Put it all together! 🎨

c("frame/bottom.jpg") %>%
  image_read() %>%
  image_append(stack = FALSE) %>%
  image_scale(geometry = dims) %>%
  image_write("frame/good_bottom.jpg")

c("frame/top.jpg") %>%
  image_read() %>%
  image_append(stack = FALSE) %>%
  image_scale(geometry = dims) %>%
  image_write("frame/good_top.jpg")

c("frame/good_top.jpg", "art-ladies.jpg",
  "frame/good_bottom.jpg") %>%
  image_read() %>%
  image_append(stack = TRUE) %>%
  image_write("test_topbottom.jpg")

ht <- image_read("test_topbottom.jpg") %>% 
  image_info %>% 
  select(height)
  
dims <- paste0(ht, "x", ht, "+0+0")

c("frame/logo_small.jpg", 
  "frame/left.jpg",
  "frame/logo_small.jpg") %>%
  image_read() %>%
  image_append(stack = TRUE) %>%
  image_scale(geometry = dims) %>%
  image_write("frame/good_left.jpg")

c("frame/logo_small.jpg", 
  "frame/right.jpg",
  "frame/logo_small.jpg") %>%
  image_read() %>%
  image_append(stack = TRUE) %>%
  image_scale(geometry = dims) %>%
  image_write("frame/good_right.jpg")

c("frame/good_left.jpg", "test_topbottom.jpg",
  "frame/good_right.jpg") %>%
  image_read() %>%
  image_append(stack = FALSE) %>%
  image_write("we-r-ladies.png")

Attending JSM? Come see our work on display at the Data Art Show! And since participating makes us real data artists now, find below the “artsy” description of our work!

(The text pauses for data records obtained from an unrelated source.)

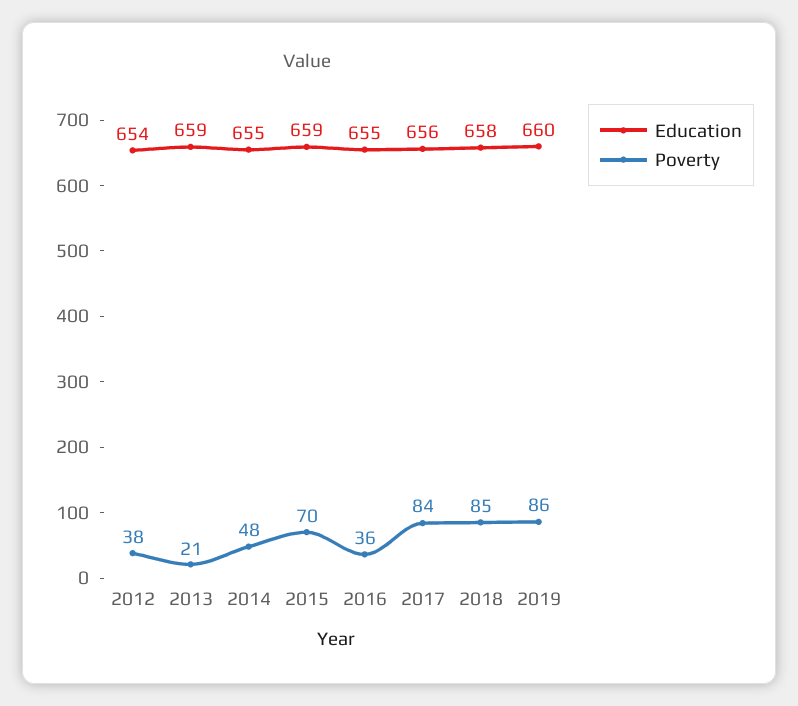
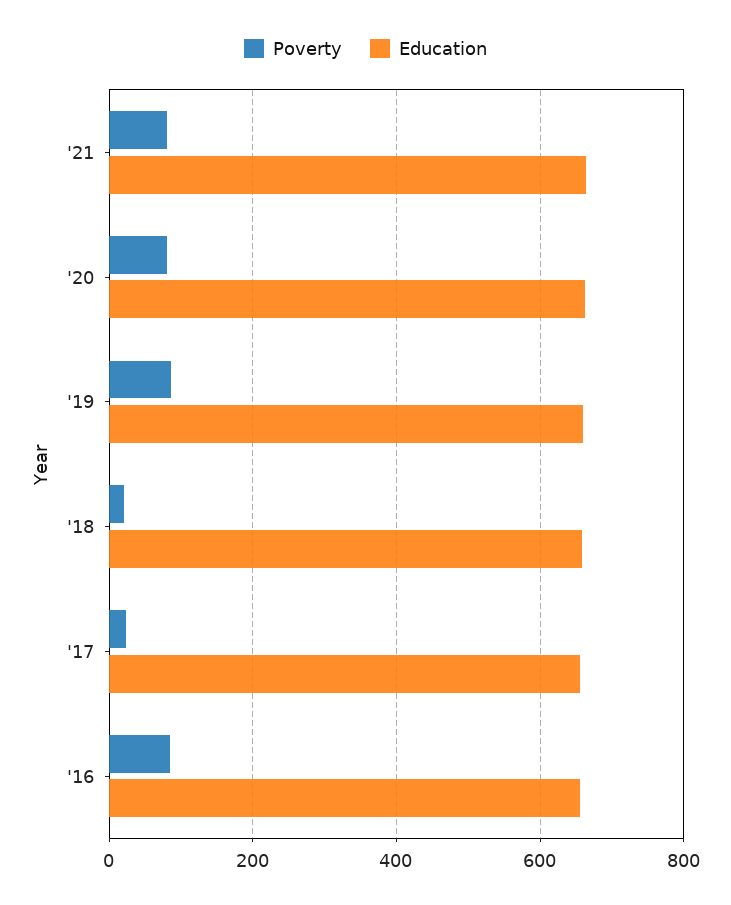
Education, 2012: 654 -> none
Poverty, 2012: 38 -> none
Education, 2013: 659 -> none
Poverty, 2013: 21 -> none
Education, 2014: 655 -> none
Poverty, 2014: 48 -> none
Education, 2015: 659 -> none
Poverty, 2015: 70 -> none
Poverty, 2016: 36 -> 80
Poverty, 2017: 84 -> 20
Poverty, 2018: 85 -> 20
Poverty, '21: none -> 80
Education, '21: none -> 660
Poverty, '20: none -> 80
Education, '20: none -> 660

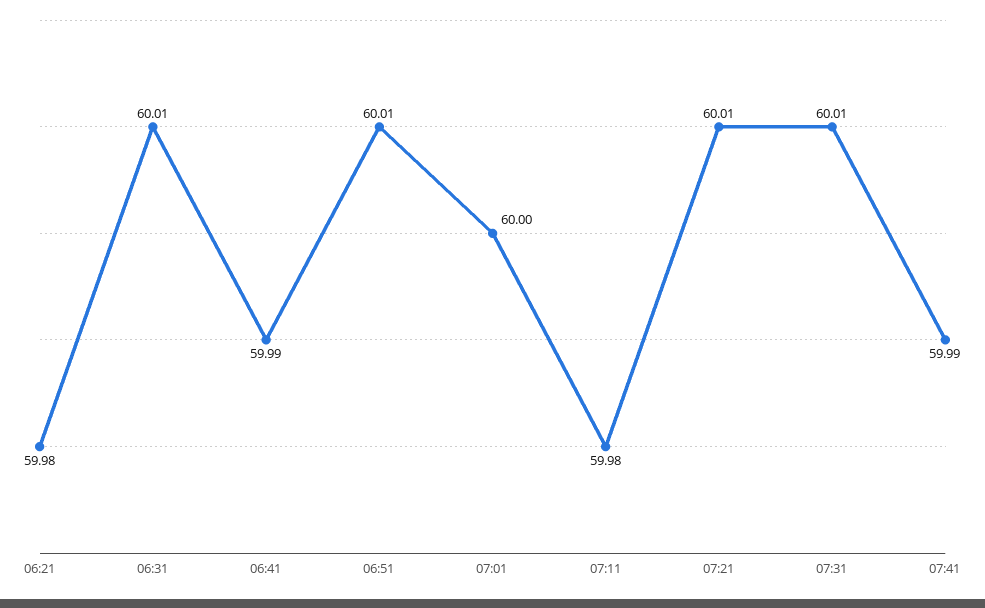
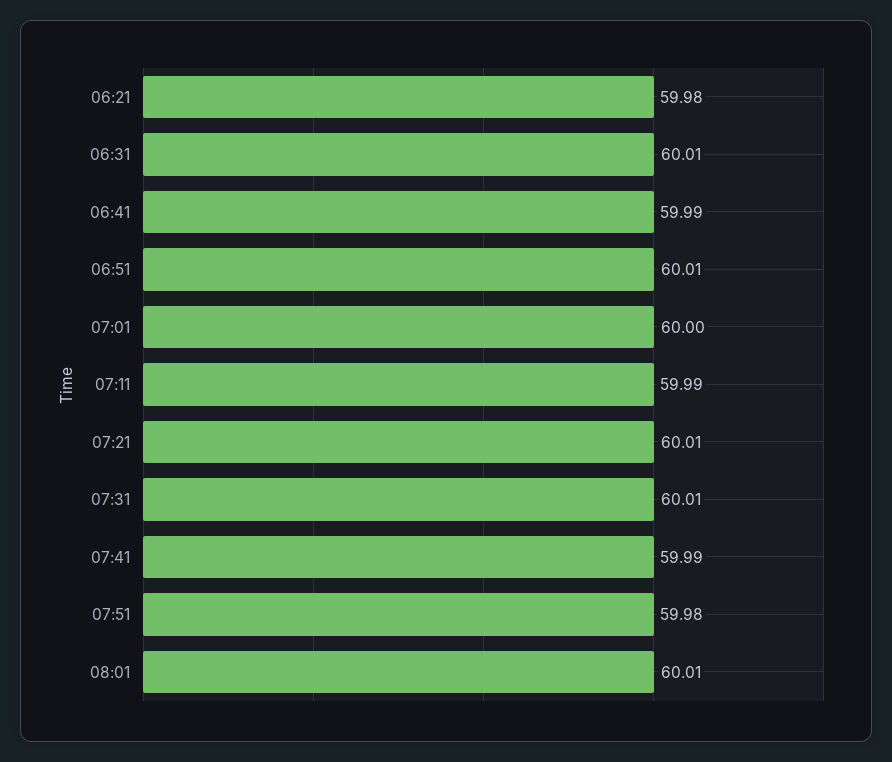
07:11: 59.98 -> 59.99
07:51: none -> 59.98
08:01: none -> 60.01

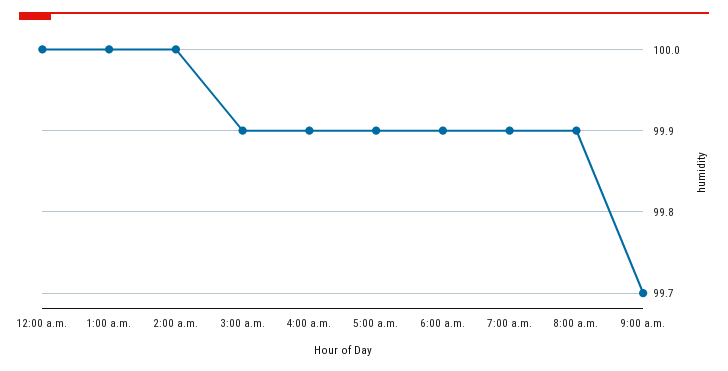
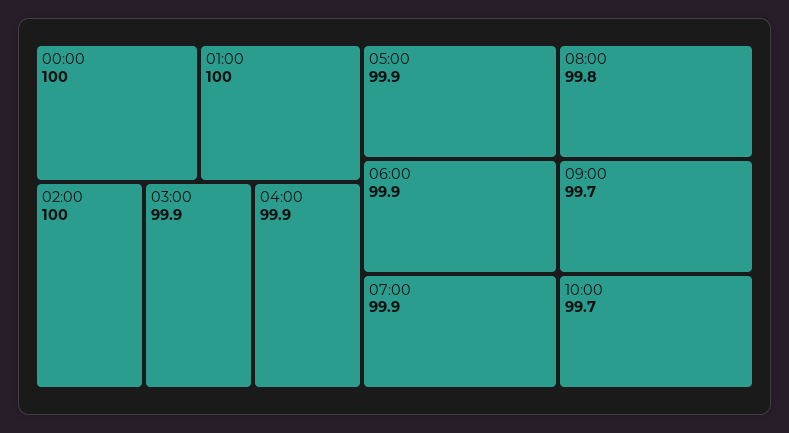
8:00 a.m.: 99.9 -> 99.8
10:00: none -> 99.7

R-Ladies is a global organization focused on improving gender diversity in the R community. R is an open-source statistics programming language. We used an R-Ladies developed package, meetupr to pull several thousand profile pictures from 33 R-Ladies meetups. We then used k-nearest neighbors to optimally match each image to a pixel of the R logo. The frame is comprised of Twitter profile pictures of individuals and local chapters who used the hashtag #RLadies in the days prior to our data collection. Pictures were assembled thanks to rOpenSci’s magick package. This work symbolizes how the global R-Ladies community is composed of diverse individuals attending events and communicating about the organization, whose strengths add up and create a strong grassroots organization. The whole creation process was carried out using R, showing the diversity of the language itself, and making the most of a tool, meetupr, created by members of the R-Ladies community, further underlining the synergy we want to convey. All in all, We R-Ladies is a tribute to diversity in the R community.